··· INFORMATION GIVEN

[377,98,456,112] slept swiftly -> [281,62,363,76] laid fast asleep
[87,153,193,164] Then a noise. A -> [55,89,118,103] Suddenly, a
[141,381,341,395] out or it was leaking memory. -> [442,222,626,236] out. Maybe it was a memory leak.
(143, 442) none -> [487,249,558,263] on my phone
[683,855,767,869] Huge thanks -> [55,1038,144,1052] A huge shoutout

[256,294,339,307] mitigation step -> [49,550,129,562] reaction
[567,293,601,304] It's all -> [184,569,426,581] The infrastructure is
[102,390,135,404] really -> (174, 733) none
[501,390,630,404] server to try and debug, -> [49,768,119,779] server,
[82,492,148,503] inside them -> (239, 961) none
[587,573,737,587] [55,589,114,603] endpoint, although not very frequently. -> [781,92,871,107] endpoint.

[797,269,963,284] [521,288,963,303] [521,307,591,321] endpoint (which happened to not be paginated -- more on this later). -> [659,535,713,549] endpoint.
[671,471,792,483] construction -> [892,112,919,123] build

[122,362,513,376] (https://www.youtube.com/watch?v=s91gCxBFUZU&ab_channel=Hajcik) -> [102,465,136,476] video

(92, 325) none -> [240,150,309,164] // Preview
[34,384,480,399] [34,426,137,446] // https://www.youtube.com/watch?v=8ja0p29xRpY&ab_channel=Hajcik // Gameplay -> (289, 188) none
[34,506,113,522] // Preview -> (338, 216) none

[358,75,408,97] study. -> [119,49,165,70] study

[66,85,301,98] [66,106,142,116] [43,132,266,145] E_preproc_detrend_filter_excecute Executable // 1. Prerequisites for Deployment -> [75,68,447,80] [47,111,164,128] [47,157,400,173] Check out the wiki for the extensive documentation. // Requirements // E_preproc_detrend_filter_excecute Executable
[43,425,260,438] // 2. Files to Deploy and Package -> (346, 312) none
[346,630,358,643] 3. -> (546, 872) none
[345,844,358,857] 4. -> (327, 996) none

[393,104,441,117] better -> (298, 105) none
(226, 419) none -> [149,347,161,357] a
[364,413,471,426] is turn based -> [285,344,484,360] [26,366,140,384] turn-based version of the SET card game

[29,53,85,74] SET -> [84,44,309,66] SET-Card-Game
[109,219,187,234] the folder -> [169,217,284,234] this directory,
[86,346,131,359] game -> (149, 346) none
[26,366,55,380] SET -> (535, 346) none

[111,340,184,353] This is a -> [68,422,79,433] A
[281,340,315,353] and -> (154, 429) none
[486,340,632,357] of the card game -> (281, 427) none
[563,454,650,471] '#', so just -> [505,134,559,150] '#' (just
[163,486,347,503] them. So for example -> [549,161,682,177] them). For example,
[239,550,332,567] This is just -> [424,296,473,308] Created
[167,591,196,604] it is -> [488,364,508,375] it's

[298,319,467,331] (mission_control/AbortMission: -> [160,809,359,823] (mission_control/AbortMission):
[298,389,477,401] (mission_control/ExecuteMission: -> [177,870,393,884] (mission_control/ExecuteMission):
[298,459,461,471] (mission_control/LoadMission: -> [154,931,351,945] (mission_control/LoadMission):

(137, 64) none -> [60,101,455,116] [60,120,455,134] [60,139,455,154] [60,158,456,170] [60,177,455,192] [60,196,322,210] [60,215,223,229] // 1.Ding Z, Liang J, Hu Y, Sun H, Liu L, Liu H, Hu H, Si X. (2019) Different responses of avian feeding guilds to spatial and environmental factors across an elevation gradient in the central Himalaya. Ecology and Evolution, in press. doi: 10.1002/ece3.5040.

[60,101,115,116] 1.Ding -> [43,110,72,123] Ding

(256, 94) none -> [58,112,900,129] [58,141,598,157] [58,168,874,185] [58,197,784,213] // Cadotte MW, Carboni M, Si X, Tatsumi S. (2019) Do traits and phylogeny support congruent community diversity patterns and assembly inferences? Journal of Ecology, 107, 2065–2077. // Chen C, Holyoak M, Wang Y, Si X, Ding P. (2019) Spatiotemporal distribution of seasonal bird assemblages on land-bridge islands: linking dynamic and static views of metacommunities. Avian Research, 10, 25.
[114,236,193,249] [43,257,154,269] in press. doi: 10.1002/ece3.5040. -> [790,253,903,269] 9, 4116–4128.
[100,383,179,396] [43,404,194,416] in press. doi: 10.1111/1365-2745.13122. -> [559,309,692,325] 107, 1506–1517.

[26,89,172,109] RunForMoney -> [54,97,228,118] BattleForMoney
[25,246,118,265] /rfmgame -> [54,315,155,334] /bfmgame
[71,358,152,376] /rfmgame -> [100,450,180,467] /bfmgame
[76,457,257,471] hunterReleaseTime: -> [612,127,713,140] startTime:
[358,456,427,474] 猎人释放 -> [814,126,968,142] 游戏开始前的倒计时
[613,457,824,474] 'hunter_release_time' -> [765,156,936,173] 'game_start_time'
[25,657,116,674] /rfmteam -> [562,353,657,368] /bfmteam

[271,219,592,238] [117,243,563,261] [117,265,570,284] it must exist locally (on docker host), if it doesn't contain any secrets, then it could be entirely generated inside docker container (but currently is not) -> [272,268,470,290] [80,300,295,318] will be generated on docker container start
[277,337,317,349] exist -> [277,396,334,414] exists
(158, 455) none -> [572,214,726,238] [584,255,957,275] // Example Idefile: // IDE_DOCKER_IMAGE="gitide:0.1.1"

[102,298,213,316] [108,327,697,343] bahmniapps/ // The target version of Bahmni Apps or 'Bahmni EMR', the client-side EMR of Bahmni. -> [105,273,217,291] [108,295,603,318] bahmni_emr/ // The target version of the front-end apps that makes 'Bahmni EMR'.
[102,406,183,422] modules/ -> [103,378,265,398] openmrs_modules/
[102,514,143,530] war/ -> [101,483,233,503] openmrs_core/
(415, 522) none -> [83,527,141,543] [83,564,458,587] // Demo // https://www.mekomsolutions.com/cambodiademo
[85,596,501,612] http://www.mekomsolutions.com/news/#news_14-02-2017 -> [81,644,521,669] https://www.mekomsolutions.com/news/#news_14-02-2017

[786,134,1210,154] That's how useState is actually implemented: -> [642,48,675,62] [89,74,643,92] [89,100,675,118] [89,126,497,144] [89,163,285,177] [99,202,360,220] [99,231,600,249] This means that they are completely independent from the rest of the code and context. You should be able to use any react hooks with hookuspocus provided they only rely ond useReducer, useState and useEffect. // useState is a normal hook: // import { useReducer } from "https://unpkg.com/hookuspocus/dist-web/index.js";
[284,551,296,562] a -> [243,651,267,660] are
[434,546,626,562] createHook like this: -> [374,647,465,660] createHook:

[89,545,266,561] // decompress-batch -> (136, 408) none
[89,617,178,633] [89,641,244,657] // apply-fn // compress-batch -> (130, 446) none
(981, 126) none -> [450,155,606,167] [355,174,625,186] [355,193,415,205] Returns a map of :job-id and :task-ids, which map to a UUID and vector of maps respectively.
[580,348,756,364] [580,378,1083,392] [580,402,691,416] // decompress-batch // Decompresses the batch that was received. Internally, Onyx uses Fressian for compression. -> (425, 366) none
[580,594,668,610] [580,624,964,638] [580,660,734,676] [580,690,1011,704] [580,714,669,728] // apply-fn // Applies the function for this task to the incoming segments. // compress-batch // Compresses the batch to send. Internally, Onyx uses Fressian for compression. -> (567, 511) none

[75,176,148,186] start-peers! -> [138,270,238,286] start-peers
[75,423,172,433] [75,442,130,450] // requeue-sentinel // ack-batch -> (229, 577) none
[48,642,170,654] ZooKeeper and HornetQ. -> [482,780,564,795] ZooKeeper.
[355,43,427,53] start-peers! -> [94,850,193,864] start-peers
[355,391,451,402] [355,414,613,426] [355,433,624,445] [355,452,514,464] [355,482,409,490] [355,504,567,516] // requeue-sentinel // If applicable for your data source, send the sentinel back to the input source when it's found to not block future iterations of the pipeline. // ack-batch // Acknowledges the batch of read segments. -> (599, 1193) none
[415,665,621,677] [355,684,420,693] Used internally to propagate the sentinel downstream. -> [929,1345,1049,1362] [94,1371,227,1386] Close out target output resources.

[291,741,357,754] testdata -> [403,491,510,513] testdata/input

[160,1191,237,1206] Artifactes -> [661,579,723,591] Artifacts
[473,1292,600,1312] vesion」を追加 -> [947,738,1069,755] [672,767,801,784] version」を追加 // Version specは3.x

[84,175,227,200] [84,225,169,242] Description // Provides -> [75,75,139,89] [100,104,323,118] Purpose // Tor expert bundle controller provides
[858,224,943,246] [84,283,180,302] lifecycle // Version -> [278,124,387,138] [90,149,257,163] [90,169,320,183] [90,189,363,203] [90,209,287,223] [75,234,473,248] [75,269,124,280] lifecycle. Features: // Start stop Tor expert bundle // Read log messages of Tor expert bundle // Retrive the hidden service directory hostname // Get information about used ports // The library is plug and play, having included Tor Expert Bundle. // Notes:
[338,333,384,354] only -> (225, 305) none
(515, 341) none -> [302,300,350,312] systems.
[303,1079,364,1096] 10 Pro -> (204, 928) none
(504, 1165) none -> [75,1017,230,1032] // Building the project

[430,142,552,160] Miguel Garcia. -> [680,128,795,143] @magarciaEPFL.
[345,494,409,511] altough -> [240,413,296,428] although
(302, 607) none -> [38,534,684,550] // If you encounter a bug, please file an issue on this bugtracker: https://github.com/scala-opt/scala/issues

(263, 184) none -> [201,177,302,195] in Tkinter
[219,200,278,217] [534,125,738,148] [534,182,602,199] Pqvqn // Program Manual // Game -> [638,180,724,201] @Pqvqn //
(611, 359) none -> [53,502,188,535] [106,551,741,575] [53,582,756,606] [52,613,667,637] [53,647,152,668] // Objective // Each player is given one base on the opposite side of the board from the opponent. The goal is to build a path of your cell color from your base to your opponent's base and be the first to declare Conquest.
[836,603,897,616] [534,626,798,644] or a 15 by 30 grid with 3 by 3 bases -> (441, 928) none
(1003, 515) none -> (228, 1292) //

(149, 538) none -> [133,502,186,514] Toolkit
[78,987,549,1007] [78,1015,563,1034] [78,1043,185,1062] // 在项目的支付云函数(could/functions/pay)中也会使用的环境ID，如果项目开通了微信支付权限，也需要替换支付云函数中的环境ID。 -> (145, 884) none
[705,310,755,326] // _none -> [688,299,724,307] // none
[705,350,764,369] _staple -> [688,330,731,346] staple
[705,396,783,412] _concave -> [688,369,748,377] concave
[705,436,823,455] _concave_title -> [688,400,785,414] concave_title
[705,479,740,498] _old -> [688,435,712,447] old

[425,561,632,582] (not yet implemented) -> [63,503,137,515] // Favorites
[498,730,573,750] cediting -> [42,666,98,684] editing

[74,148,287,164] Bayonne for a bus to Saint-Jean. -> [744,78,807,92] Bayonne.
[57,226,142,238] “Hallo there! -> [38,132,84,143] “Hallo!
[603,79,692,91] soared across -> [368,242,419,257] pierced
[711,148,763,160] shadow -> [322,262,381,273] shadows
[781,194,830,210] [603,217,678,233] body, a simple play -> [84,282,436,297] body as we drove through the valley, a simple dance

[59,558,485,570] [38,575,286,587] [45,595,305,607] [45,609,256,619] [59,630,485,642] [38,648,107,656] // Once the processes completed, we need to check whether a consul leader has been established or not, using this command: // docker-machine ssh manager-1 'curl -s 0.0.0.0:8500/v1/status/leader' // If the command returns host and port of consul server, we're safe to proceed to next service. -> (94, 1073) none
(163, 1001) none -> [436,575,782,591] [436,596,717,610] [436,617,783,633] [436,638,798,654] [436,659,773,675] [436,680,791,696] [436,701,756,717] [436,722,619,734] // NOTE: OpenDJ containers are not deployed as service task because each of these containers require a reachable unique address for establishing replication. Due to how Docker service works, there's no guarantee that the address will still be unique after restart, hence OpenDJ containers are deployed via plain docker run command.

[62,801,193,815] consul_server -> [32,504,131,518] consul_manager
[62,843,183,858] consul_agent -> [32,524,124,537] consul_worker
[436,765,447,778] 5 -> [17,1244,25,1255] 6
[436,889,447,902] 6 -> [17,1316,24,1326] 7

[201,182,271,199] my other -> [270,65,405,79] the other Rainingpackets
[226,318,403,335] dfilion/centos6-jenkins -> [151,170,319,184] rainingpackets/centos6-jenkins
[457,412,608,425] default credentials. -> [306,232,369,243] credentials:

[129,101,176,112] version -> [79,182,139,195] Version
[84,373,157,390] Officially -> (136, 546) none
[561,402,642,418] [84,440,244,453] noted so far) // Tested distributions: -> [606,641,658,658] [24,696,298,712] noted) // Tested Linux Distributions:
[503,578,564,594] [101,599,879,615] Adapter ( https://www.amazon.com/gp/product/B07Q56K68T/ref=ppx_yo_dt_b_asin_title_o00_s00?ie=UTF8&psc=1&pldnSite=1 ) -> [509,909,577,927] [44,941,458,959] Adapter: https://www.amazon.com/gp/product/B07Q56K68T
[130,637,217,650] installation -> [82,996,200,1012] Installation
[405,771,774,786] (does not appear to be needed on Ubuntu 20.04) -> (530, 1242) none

······

■ **TASK DETAILS**: Using the material above, quote the first line and each line after it, stopping at and including the line that holds "[683,855,767,869] Huge thanks".

■ **EXERCISE ANSWER**:
[377,98,456,112] slept swiftly -> [281,62,363,76] laid fast asleep
[87,153,193,164] Then a noise. A -> [55,89,118,103] Suddenly, a
[141,381,341,395] out or it was leaking memory. -> [442,222,626,236] out. Maybe it was a memory leak.
(143, 442) none -> [487,249,558,263] on my phone
[683,855,767,869] Huge thanks -> [55,1038,144,1052] A huge shoutout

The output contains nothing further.